The First Trial of Manhood
by samuel sattin
As a dying man, Lenard Sikophsky would often look back upon the night when he was a child, and his father, Fearghas Murdoch Sikophsky—the first generation of Scottish/Jewish/Polish (with a lower case ‘p’) émigrés pilgrimming into America by briny way of the Massachusetts coast — stuffed a sponge soaked with chloroform between his lips, wrapped a sash around his eyes, and got ready to introduce him to a concept he called manhood by way of a speeding train.
“Look up at me, boy,” Lenard remembered his father saying, after permission to lift the blindfold was given.
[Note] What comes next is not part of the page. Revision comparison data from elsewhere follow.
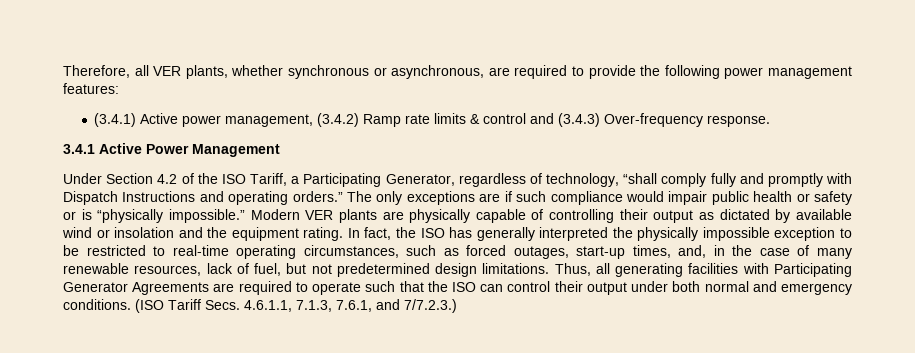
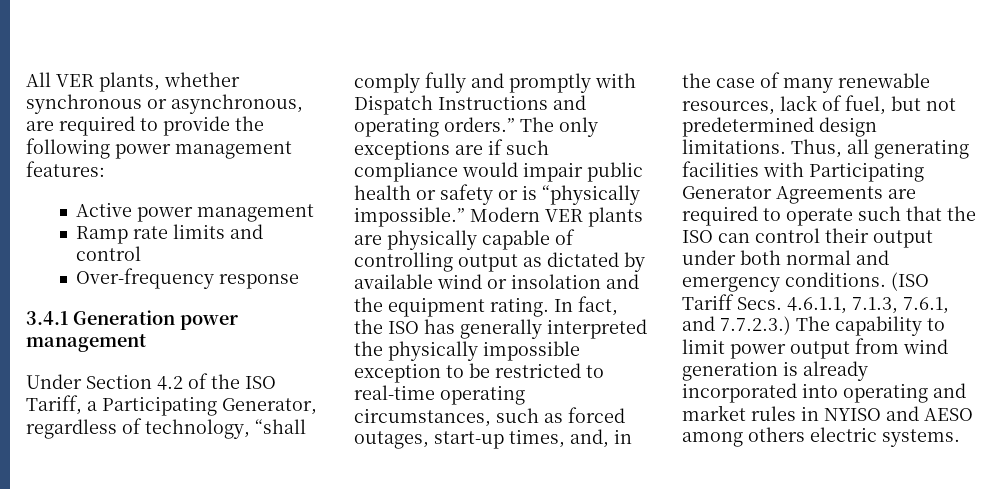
- Therefore, all VER plants, whether synchronous or asynchronous, are required to provide the following power management features:
+ All VER plants, whether synchronous or asynchronous, are required to provide the following power management features:
- (3.4.1) Active power management, (3.4.2) Ramp rate limits & control and (3.4.3) Over-frequency response.
- 3.4.1 Active Power Management
+ Active power management
+ Ramp rate limits and control
+ Over-frequency response
+ 3.4.1 Generation power management
- Modern VER plants are physically capable of controlling their output as dictated by available wind or insolation and the equipment rating.
+ Modern VER plants are physically capable of controlling output as dictated by available wind or insolation and the equipment rating.
- 4.6.1.1, 7.1.3, 7.6.1, and 7/7.2.3.)
+ 4.6.1.1, 7.1.3, 7.6.1, and 7.7.2.3.) The capability to limit power output from wind generation is already incorporated into operating and market rules in NYISO and AESO among others electric systems.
It was late December in 1967, around dinnertime, when the twelve-year-old found himself crouching on the train tracks below the bridge at West Fourth Street, just outside Dorchester.
“Look up at me.”
His father stood, beard forked, above Lenard on the bridge platform’s center. Below him, in stone relief, a porpoise-like creature begirded the bodies of four grinning cherubs holding swords. He walked over them in blasphemous bursts, slapping against the stone with his old-world brogues, while his mohair suit, slithering with pinstripes, struggled to keep up the pace. His beard and muttonchops twinkled with silver. The purple dollop of his boyhood yarmulke bit into his head as if it were a small, angry animal, and he had a look in his eyes, something bacchanal, conveying to his son the simple, sinister phrase:
It is time.
“I thought I couldn’t look up,” said twelve-year-old Lenard, the words whimpering from his massive mouth. The enormous size of that mouth, and head that held it, earned him nicknames from children around his home of Milton, Massachusetts, like queer globe and pregnant face. “No matter what. Like you said back at home.”
“I never said that,” growled Fearghas.
“But I heard you.“
“The words I say are not really words,” he continued, scratching the fabric over his ass with vigor. “Remember that I, unlike you, am a daredevil of language. A regular Evel Knievel on the subject of tongues. You want to see through my syllables, earn the ability to understand the space in between them — soar over them on your own goddamn motorbike! But you can’t just wake up into greatness, see? The history of such happenings is impossible.”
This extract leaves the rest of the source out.